(Front-end code change data)
◆ ◆ ◆ ◆ ◆ ◆ ◆
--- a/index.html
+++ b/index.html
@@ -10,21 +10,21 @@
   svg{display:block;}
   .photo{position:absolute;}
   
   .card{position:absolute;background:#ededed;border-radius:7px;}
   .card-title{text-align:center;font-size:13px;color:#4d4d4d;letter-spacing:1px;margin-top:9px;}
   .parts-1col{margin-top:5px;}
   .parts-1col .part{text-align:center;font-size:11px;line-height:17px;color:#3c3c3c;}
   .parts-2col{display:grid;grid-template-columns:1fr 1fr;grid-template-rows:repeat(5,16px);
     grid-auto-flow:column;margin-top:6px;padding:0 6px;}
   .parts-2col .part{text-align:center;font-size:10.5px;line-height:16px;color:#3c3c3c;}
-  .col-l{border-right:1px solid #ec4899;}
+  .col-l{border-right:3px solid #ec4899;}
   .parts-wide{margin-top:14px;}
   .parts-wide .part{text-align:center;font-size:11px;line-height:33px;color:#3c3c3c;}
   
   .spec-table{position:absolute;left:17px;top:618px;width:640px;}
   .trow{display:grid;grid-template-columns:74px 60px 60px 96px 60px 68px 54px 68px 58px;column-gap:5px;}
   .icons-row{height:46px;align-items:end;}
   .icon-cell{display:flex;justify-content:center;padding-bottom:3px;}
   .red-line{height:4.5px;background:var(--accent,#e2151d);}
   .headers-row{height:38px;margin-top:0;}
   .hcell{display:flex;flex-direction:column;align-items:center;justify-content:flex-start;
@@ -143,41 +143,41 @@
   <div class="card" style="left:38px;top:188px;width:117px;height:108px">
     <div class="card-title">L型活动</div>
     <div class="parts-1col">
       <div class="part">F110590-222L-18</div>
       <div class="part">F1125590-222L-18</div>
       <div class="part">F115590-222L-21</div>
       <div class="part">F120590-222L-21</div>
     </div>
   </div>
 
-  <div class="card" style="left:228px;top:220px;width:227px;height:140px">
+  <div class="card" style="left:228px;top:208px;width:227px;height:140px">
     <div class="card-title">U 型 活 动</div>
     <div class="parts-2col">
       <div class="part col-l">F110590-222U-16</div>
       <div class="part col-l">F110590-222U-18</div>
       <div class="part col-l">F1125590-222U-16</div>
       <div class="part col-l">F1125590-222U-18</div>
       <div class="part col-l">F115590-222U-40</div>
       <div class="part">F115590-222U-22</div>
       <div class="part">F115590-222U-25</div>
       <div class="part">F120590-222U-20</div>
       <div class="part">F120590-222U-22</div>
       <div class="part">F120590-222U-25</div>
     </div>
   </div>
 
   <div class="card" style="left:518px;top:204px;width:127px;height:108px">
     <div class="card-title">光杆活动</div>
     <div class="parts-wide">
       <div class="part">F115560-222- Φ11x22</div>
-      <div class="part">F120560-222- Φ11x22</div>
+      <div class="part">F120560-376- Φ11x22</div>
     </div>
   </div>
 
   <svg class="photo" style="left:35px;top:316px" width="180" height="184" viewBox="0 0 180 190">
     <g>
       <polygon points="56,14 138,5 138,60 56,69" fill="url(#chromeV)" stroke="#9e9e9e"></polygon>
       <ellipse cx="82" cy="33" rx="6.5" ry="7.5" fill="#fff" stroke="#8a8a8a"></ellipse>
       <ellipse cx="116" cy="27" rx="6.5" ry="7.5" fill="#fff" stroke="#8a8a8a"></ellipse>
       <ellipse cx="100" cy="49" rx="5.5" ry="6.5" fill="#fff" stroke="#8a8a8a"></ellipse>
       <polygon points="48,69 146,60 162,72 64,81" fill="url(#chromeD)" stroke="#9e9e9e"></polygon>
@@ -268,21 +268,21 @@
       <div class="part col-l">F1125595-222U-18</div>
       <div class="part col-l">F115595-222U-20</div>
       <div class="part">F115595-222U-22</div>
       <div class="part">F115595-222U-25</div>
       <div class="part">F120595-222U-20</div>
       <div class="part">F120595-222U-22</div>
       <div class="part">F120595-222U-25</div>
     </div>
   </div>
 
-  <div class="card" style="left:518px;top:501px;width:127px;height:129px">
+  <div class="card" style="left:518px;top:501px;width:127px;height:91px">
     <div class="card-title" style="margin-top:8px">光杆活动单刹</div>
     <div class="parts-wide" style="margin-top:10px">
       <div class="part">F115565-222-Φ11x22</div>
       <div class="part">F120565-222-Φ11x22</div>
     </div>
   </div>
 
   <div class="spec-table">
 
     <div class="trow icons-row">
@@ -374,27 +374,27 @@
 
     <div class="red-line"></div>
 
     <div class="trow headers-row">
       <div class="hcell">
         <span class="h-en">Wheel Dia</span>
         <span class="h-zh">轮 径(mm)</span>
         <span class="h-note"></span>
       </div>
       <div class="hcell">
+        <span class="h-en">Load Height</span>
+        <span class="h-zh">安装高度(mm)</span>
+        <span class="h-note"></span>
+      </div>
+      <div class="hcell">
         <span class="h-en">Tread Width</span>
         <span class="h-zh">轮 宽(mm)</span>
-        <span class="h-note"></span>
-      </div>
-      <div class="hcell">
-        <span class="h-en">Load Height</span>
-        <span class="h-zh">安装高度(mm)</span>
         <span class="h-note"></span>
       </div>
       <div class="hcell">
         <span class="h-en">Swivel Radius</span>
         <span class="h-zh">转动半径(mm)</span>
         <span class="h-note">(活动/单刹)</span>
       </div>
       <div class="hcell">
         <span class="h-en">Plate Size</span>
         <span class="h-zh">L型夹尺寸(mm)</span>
◆ ◆ ◆ ◆ ◆ ◆ ◆
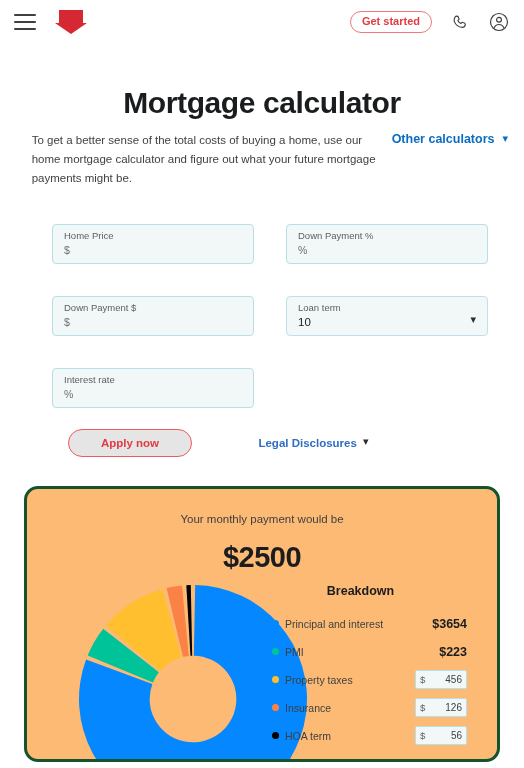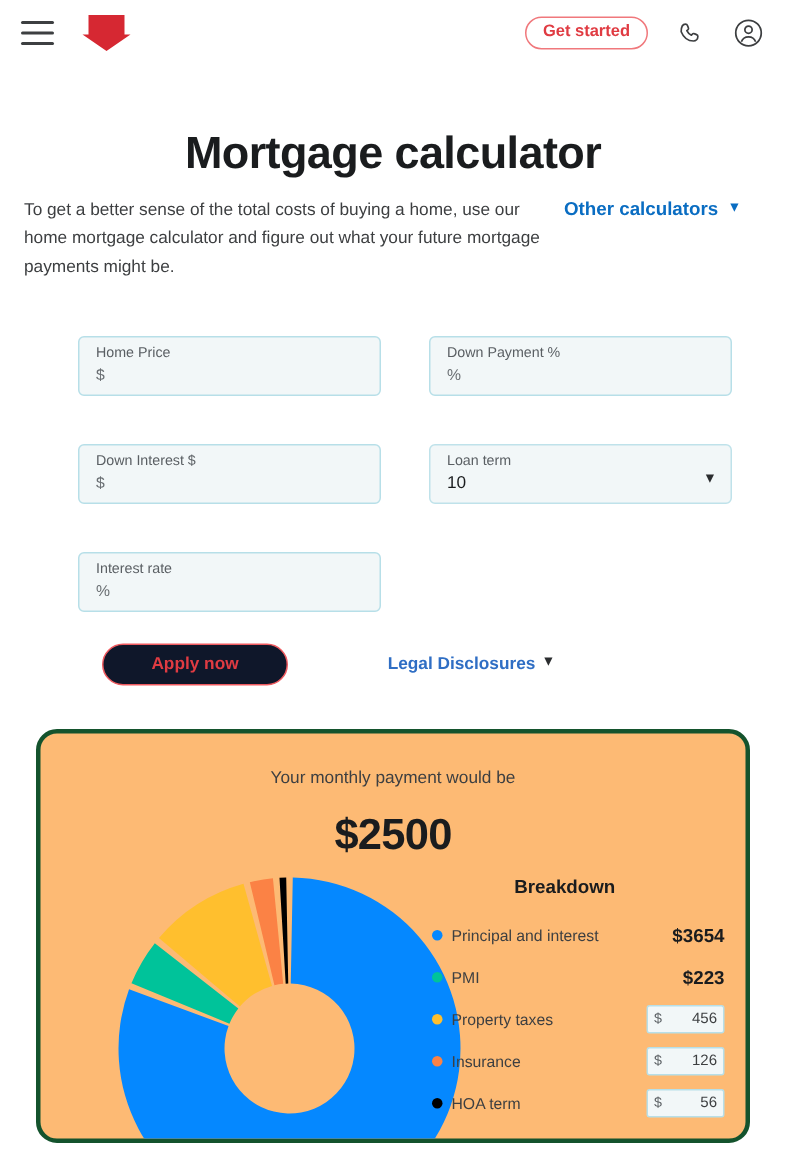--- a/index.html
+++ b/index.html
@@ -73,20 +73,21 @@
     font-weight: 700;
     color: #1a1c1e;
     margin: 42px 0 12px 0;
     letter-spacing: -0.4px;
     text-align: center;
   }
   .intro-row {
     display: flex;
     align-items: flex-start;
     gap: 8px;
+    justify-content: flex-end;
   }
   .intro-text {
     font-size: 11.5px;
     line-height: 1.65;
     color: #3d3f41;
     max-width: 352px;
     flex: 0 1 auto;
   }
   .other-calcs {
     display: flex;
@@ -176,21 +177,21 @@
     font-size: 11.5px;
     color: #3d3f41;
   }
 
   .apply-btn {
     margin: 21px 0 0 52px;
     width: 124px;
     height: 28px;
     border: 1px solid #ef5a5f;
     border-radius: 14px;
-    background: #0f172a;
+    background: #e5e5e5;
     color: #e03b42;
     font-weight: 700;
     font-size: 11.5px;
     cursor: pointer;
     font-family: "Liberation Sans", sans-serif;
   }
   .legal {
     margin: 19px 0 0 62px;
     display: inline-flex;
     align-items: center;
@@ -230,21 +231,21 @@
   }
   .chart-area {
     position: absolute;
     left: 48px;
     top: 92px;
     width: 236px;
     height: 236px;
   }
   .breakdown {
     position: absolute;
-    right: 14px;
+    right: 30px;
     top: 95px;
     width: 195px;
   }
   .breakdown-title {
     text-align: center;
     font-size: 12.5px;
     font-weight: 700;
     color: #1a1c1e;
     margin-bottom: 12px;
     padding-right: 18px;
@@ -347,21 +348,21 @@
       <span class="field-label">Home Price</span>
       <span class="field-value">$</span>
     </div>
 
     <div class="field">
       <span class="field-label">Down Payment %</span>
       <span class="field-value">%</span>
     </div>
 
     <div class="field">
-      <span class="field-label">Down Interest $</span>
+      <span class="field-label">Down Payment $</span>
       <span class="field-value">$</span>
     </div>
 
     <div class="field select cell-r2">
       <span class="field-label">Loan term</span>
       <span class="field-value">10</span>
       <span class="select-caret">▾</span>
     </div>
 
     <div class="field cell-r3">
◆ ◆ ◆ ◆ ◆ ◆ ◆
**Work request**: Above are the records. Identify each line that contains the word "text".

**Task solution**:
   .card-title{text-align:center;font-size:13px;color:#4d4d4d;letter-spacing:1px;margin-top:9px;}
   .parts-1col .part{text-align:center;font-size:11px;line-height:17px;color:#3c3c3c;}
   .parts-2col .part{text-align:center;font-size:10.5px;line-height:16px;color:#3c3c3c;}
   .parts-wide .part{text-align:center;font-size:11px;line-height:33px;color:#3c3c3c;}
     text-align: center;
   .intro-text {
     text-align: center;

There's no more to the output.